Ice Lake updates to optimization manual

By: Travis Downs (travis.downs.delete@this.gmail.com), October 5, 2019 6:38 pm
Room: Moderated Discussions
Intel has updated the optimization manual to reflect Ice Lake.

There's not a ton of new stuff there, and much of it was already known, but there are a few nuggets here and there. Here's a summary of what I found.

They mention again the scalar "MulHi" unit that showed up on some Sunny Cove slides and got some mentions as a possible "additional unit" in SCL. It is described as follows:


4. “MulHi” produces the upper 64 bits of the result of an iMul operation that multiplies two 64-bit registers and places the result into two 64-bits registers.

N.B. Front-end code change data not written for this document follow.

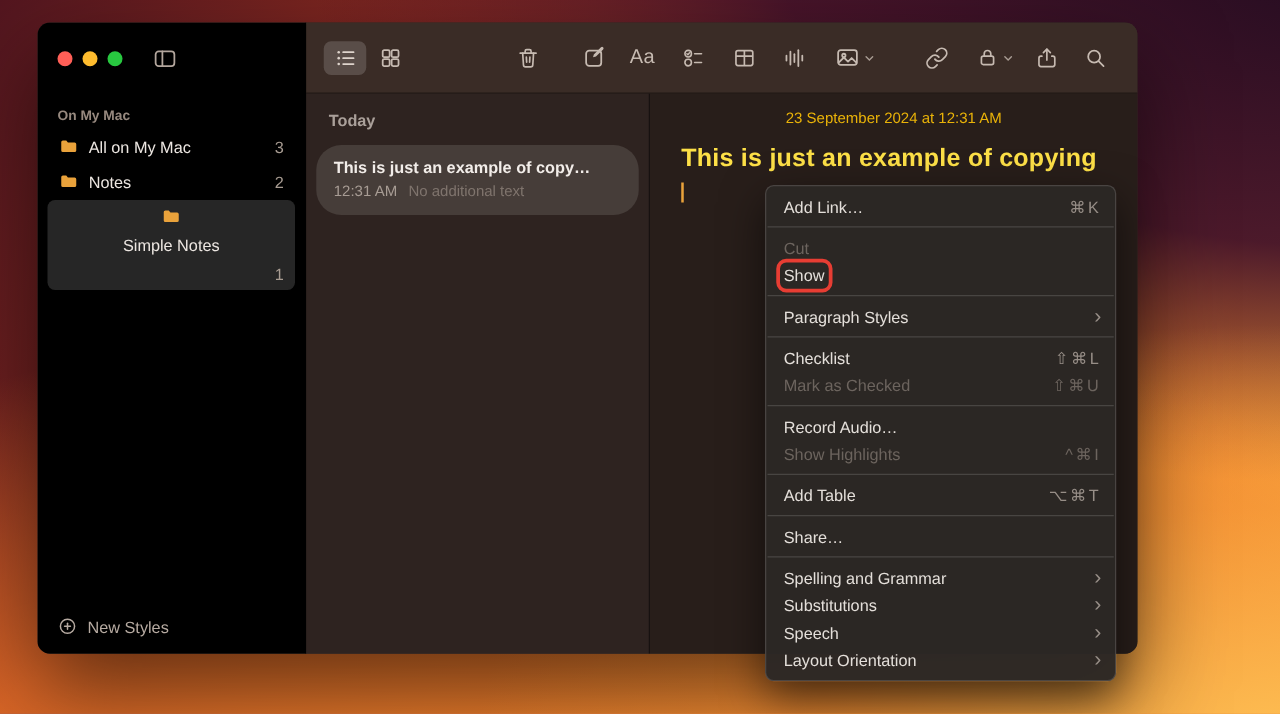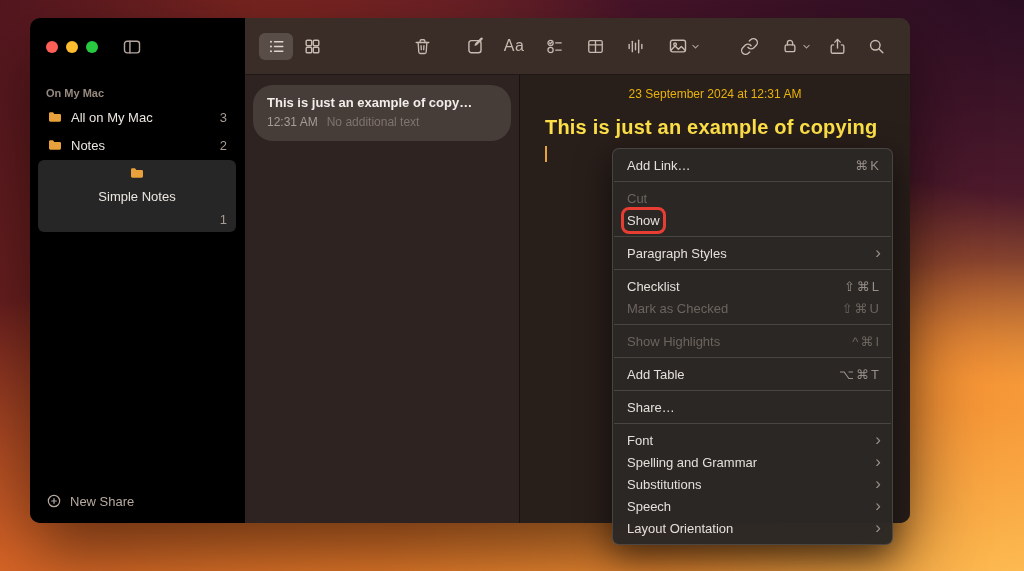--- a/index.html
+++ b/index.html
@@ -133,21 +133,21 @@
     </div>
 
     <div class="new-folder">
       <span class="ic">
         <svg width="16" height="16" viewBox="0 0 24 24" fill="none" stroke="currentColor" stroke-width="1.8" stroke-linecap="round">
             <circle cx="12" cy="12" r="8.5"></circle>
             <line x1="12" y1="8.5" x2="12" y2="15.5"></line>
             <line x1="8.5" y1="12" x2="15.5" y2="12"></line>
           </svg>
       </span>
-      <span>New Share</span>
+      <span>New Styles</span>
     </div>
   </div>
 
   <div class="main">
     <div class="toolbar">
       <span class="tbtn sel">
         <svg width="19" height="19" viewBox="0 0 24 24" fill="none" stroke="currentColor" stroke-width="1.8" stroke-linecap="round">
             <circle cx="5" cy="6" r="1.3" fill="currentColor" stroke="none"></circle>
             <circle cx="5" cy="12" r="1.3" fill="currentColor" stroke="none"></circle>
             <circle cx="5" cy="18" r="1.3" fill="currentColor" stroke="none"></circle>
@@ -247,20 +247,21 @@
         <svg width="19" height="19" viewBox="0 0 24 24" fill="none" stroke="currentColor" stroke-width="1.8" stroke-linecap="round">
             <circle cx="10.5" cy="10.5" r="6"></circle>
             <line x1="15.2" y1="15.2" x2="20" y2="20"></line>
           </svg>
       </span>
     </div>
 
     <div class="content">
 
       <div class="notes-list">
+        <div class="today">Today</div>
         <div class="note-card">
           <div class="note-title">This is just an example of copy…</div>
           <div class="note-meta">
             <span>12:31 AM</span>
             <span class="note-preview">No additional text</span>
           </div>
         </div>
       </div>
 
       <div class="editor">
@@ -291,38 +292,38 @@
   <div class="msep"></div>
   <div class="mi">
     <span class="mi-label">Checklist</span>
     <span class="mi-key">⇧⌘L</span>
   </div>
   <div class="mi disabled">
     <span class="mi-label">Mark as Checked</span>
     <span class="mi-key">⇧⌘U</span>
   </div>
   <div class="msep"></div>
+  <div class="mi">
+    <span class="mi-label">Record Audio…</span>
+  </div>
   <div class="mi disabled">
     <span class="mi-label">Show Highlights</span>
     <span class="mi-key">^⌘I</span>
   </div>
   <div class="msep"></div>
   <div class="mi">
     <span class="mi-label">Add Table</span>
     <span class="mi-key">⌥⌘T</span>
   </div>
   <div class="msep"></div>
   <div class="mi">
     <span class="mi-label">Share…</span>
   </div>
   <div class="msep"></div>
   <div class="mi submenu">
-    <span class="mi-label">Font</span>
-  </div>
-  <div class="mi submenu">
     <span class="mi-label">Spelling and Grammar</span>
   </div>
   <div class="mi submenu">
     <span class="mi-label">Substitutions</span>
   </div>
   <div class="mi submenu">
     <span class="mi-label">Speech</span>
   </div>
   <div class="mi submenu">
     <span class="mi-label">Layout Orientation</span>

This unit has always existed at least as far back as SNB (although it was on p1 there), so I'm not sure why it is getting mentioned now. As far as I know this doesn't represent any additional capabilities (the guide also doesn't say it is new as it does for many other units).

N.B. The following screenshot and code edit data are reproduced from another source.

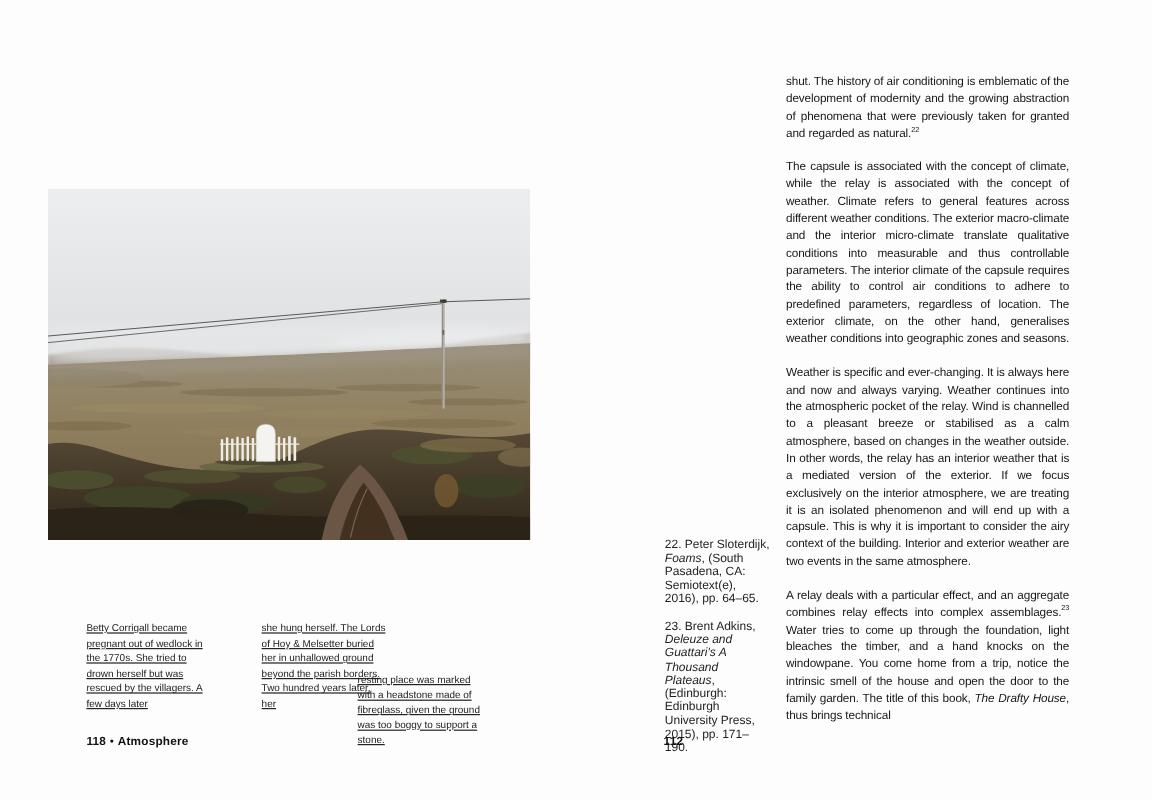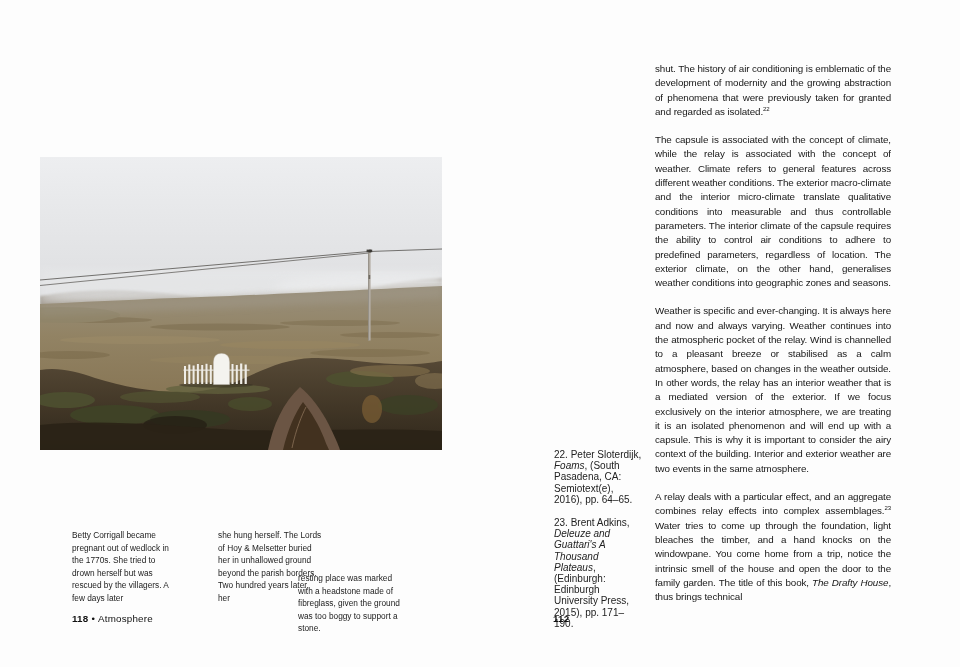--- a/index.html
+++ b/index.html
@@ -12,33 +12,33 @@
   }
   .spread{position:absolute;inset:0;}
   
   .photo{
     position:absolute;left:40px;top:157px;width:402px;height:293px;margin:0;
     overflow:hidden;
   }
   .photo svg{display:block;width:100%;height:100%;}
   .caption{position:absolute;top:517px;left:0;width:480px;}
   .caption-col{
-    position:absolute;top:12px;width:104px;
-    font-size:8.3px;line-height:12.6px;color:#222;
+    position:absolute;top:0;width:104px;
+    font-size:8.3px;line-height:12.6px;color:#222;text-decoration:underline;
   }
   .caption-col.c1{left:72px;}
   .caption-col.c2{left:186px;margin-left:32px;}
   .caption-col.c3{left:298px;margin-top:43px;}
   .footer{
     position:absolute;top:613px;font-size:9.8px;font-weight:700;
     letter-spacing:.2px;color:#111;
   }
   .footer-left{left:72px;}
   .footer-left .sep{font-weight:400;margin:0 3px;}
-  .footer-left .section{font-weight:400;}
+  .footer-left .section{font-weight:700;}
   .footer-right{left:553px;}
   
   .footnotes{
     position:absolute;left:554px;top:449px;width:88px;
     font-size:10px;line-height:11.2px;color:#222;
   }
   .footnote{margin:0 0 12px 0;}
   .body-col{
     position:absolute;left:655px;top:62px;width:236px;
     font-size:9.8px;line-height:14.3px;letter-spacing:-0.1px;
@@ -184,21 +184,21 @@
   </section>
 
   <section class="page-right">
 
     <aside class="footnotes">
       <p class="footnote"><span>22. Peter Sloterdijk, </span><em>Foams</em><span>, (South Pasadena, CA: Semiotext(e), 2016), pp. 64–65.</span></p>
       <p class="footnote"><span>23. Brent Adkins, </span><em>Deleuze and Guattari's A Thousand Plateaus</em><span>, (Edinburgh: Edinburgh University Press, 2015), pp. 171–190.</span></p>
     </aside>
 
     <div class="body-col">
-      <p><span>shut. The history of air conditioning is emblematic of the development of modernity and the growing abstraction of phenomena that were previously taken for granted and regarded as isolated.</span><sup>22</sup></p>
+      <p><span>shut. The history of air conditioning is emblematic of the development of modernity and the growing abstraction of phenomena that were previously taken for granted and regarded as natural.</span><sup>22</sup></p>
       <p><span>The capsule is associated with the concept of climate, while the relay is associated with the concept of weather. Climate refers to general features across different weather conditions. The exterior macro-climate and the interior micro-climate translate qualitative conditions into measurable and thus controllable parameters. The interior climate of the capsule requires the ability to control air conditions to adhere to predefined parameters, regardless of location. The exterior climate, on the other hand, generalises weather conditions into geographic zones and seasons.</span></p>
       <p><span>Weather is specific and ever-changing. It is always here and now and always varying. Weather continues into the atmospheric pocket of the relay. Wind is channelled to a pleasant breeze or stabilised as a calm atmosphere, based on changes in the weather outside. In other words, the relay has an interior weather that is a mediated version of the exterior. If we focus exclusively on the interior atmosphere, we are treating it is an isolated phenomenon and will end up with a capsule. This is why it is important to consider the airy context of the building. Interior and exterior weather are two events in the same atmosphere.</span></p>
       <p><span>A relay deals with a particular effect, and an aggregate combines relay effects into complex assemblages.</span><sup>23</sup><span> Water tries to come up through the foundation, light bleaches the timber, and a hand knocks on the windowpane. You come home from a trip, notice the intrinsic smell of the house and open the door to the family garden. The title of this book, </span><em>The Drafty House</em><span>, thus brings technical</span></p>
     </div>
 
     <div class="footer footer-right">
       <span>112</span>
     </div>
   </section>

As already revealed, there is a new 256-bit shuffle unit on port 1, described as follows:

The “Shuffle” on port 1 is new, and supports only in-lane shuffles that operate within the same 128-bit sub-vector.


The unit is less general than that: it can't even do all in-lane shuffles like vpermil* and unpack shuffles (more details). I suspect this unit is using the otherwise unused hardware in the 512-bit shuffle unit on p5. When there are no 512-bit ops in the RS, that hardware goes unused (since only 256-bit shuffle ops can go to p5). When 512-bit ops are present, p1 is not available to vector ops (since p01 are fused into one 512-bit unit), so there is no conflict with say a 512-bit shuffle from p5 and a 256-bit shuffle on p1 both trying to use the unit at once. This kind of hardware sharing was already present on p01 with 256-bit FMAs.

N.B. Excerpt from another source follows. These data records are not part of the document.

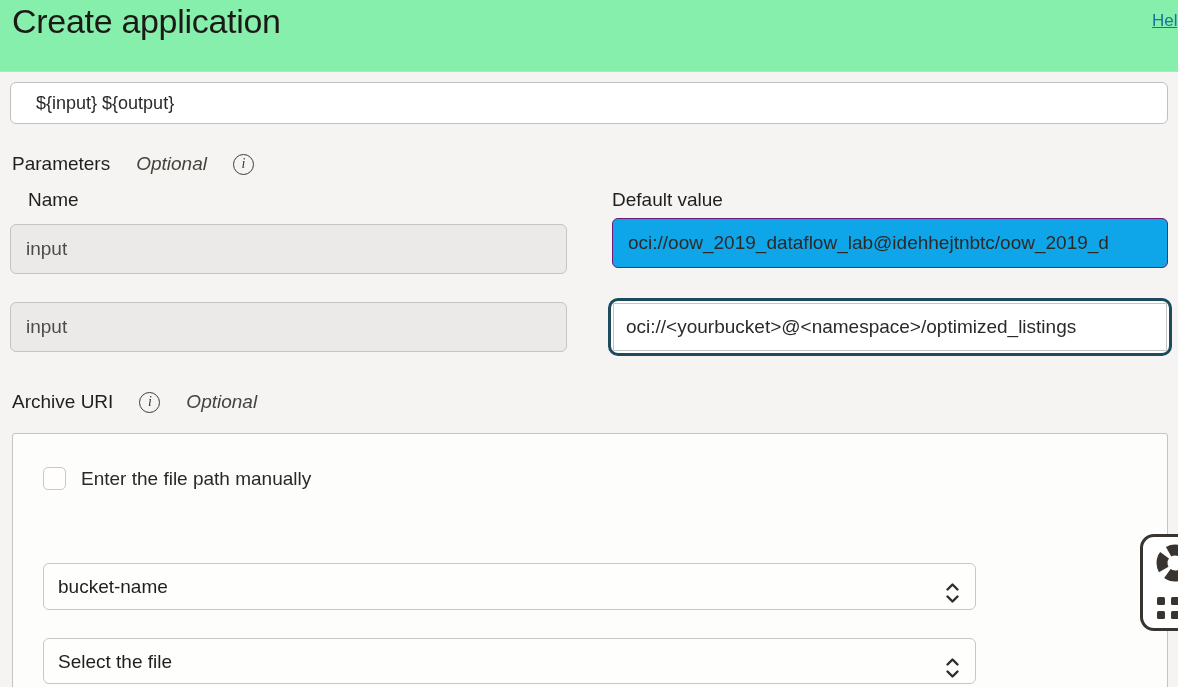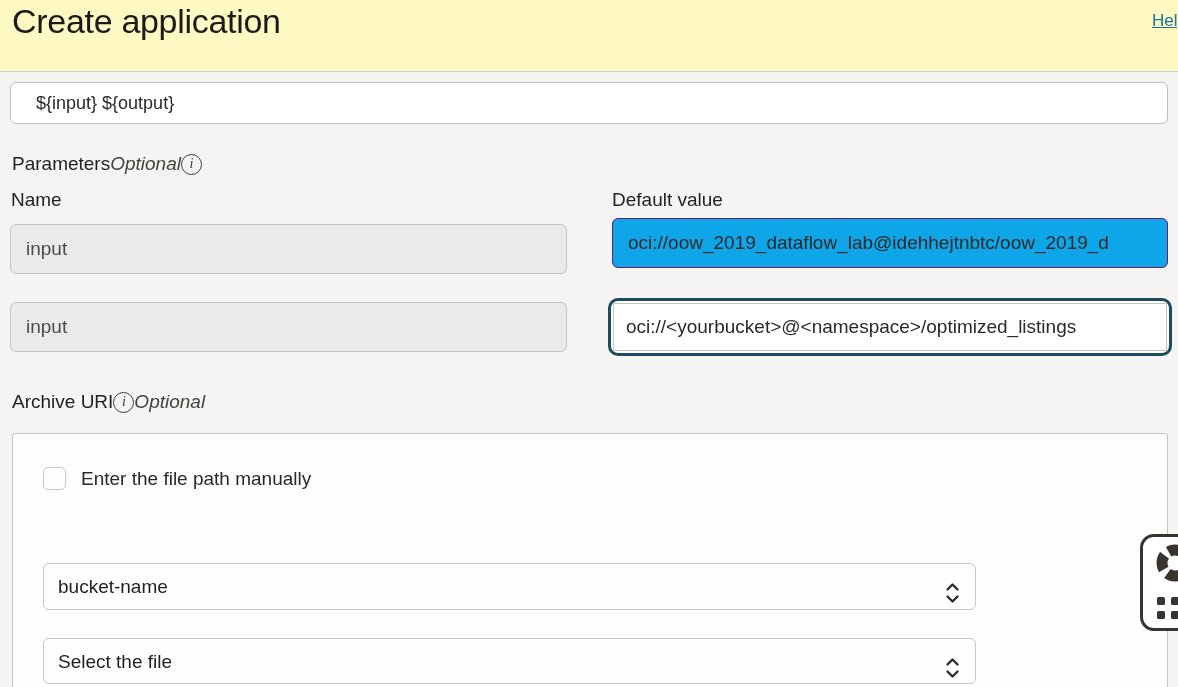--- a/index.html
+++ b/index.html
@@ -10,21 +10,21 @@
     position: relative;
     width: 1178px; height: 687px;
     overflow: hidden;
     background: #f5f4f2;
     color: #211f1c;
   }
 
   
   .header {
     position: absolute; top: 0; left: 0; right: 0; height: 72px;
-    background: #fef9c3;
+    background: #86efac;
     border-bottom: 1px solid #d2d0cd;
   }
   .page-title {
     position: absolute; left: 12px; top: 2px;
     font-size: 34px; font-weight: 400; color: #1c1a17;
     letter-spacing: -0.3px;
   }
   .help-link {
     position: absolute; left: 1152px; top: 11px;
     font-size: 17px; color: #18759c;
@@ -33,21 +33,21 @@
 
   
   .args-field {
     position: absolute; left: 10px; top: 82px; width: 1158px; height: 42px;
     background: #ffffff; border: 1px solid #c2c0be; border-radius: 6px;
     font-size: 18px; color: #2c2a28; line-height: 40px;
     padding: 0 25px; white-space: nowrap; overflow: hidden;
   }
 
   
-  .label-row { position: absolute; display: flex; align-items: center; gap: 0; font-size: 19px; }
+  .label-row { position: absolute; display: flex; align-items: center; gap: 26px; font-size: 19px; }
   .lbl { color: #211f1c; }
   .optional { font-style: italic; color: #46423e; }
   .info-icon {
     width: 21px; height: 21px; border: 1.6px solid #3e3a36; border-radius: 50%;
     display: inline-flex; align-items: center; justify-content: center;
     font-family: "Liberation Serif", serif; font-style: italic;
     font-size: 14px; color: #3e3a36; line-height: 1; cursor: pointer;
     background: transparent;
   }
 
@@ -116,21 +116,21 @@
   </div>
 
   <div class="args-field">${input} ${output}</div>
 
   <div class="label-row" style="left:12px; top:153px;">
     <span class="lbl">Parameters</span>
     <span class="optional">Optional</span>
     <span class="info-icon">i</span>
   </div>
 
-  <div class="col-label" style="left:11px; top:189px;">Name</div>
+  <div class="col-label" style="left:28px; top:189px;">Name</div>
   <div class="col-label" style="left:612px; top:189px;">Default value</div>
 
   <div class="field readonly" style="left:10px; top:224px; width:557px;">input</div>
   <div class="field editable" style="left:612px; top:218px; width:556px;">oci://oow_2019_dataflow_lab@idehhejtnbtc/oow_2019_d</div>
 
   <div class="field readonly" style="left:10px; top:302px; width:557px;">input</div>
   <div class="focus-wrap">
     <div class="inner-field">oci://&lt;yourbucket&gt;@&lt;namespace&gt;/optimized_listings</div>
   </div>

The guide says a feature of ICL is "Reduced effective load latency", but all the relevant latencies have stayed the same or increased. I assume by "effective" they mean the blended average latency over typical accesses, which could be lower due to larger caches, smarter prefetching, etc.

The IDQ has been increased to 70 uops from 64, and it is still a full dedicated per 70 entry per thread. That's mostly a nothing burger but since this chip has the LSD enabled again, it would matter if you care about what loops fit in the LSD or not. Here's the manual text:

The IDQ can hold 70 uops per logical processor vs. 64 uops per logical processor in previous generations when two sibling logical processors in the same core are active (2×70 vs. 2×64 per core). If only one logical processor is active in the core, the IDQ can hold 70 uops vs. 64 uop


There is a new bypass delay table: "Table 2-3. Bypass Delay Between Producer and Consumer Micro-ops" - but it is identical to the Skylake table, so nothing has changed there.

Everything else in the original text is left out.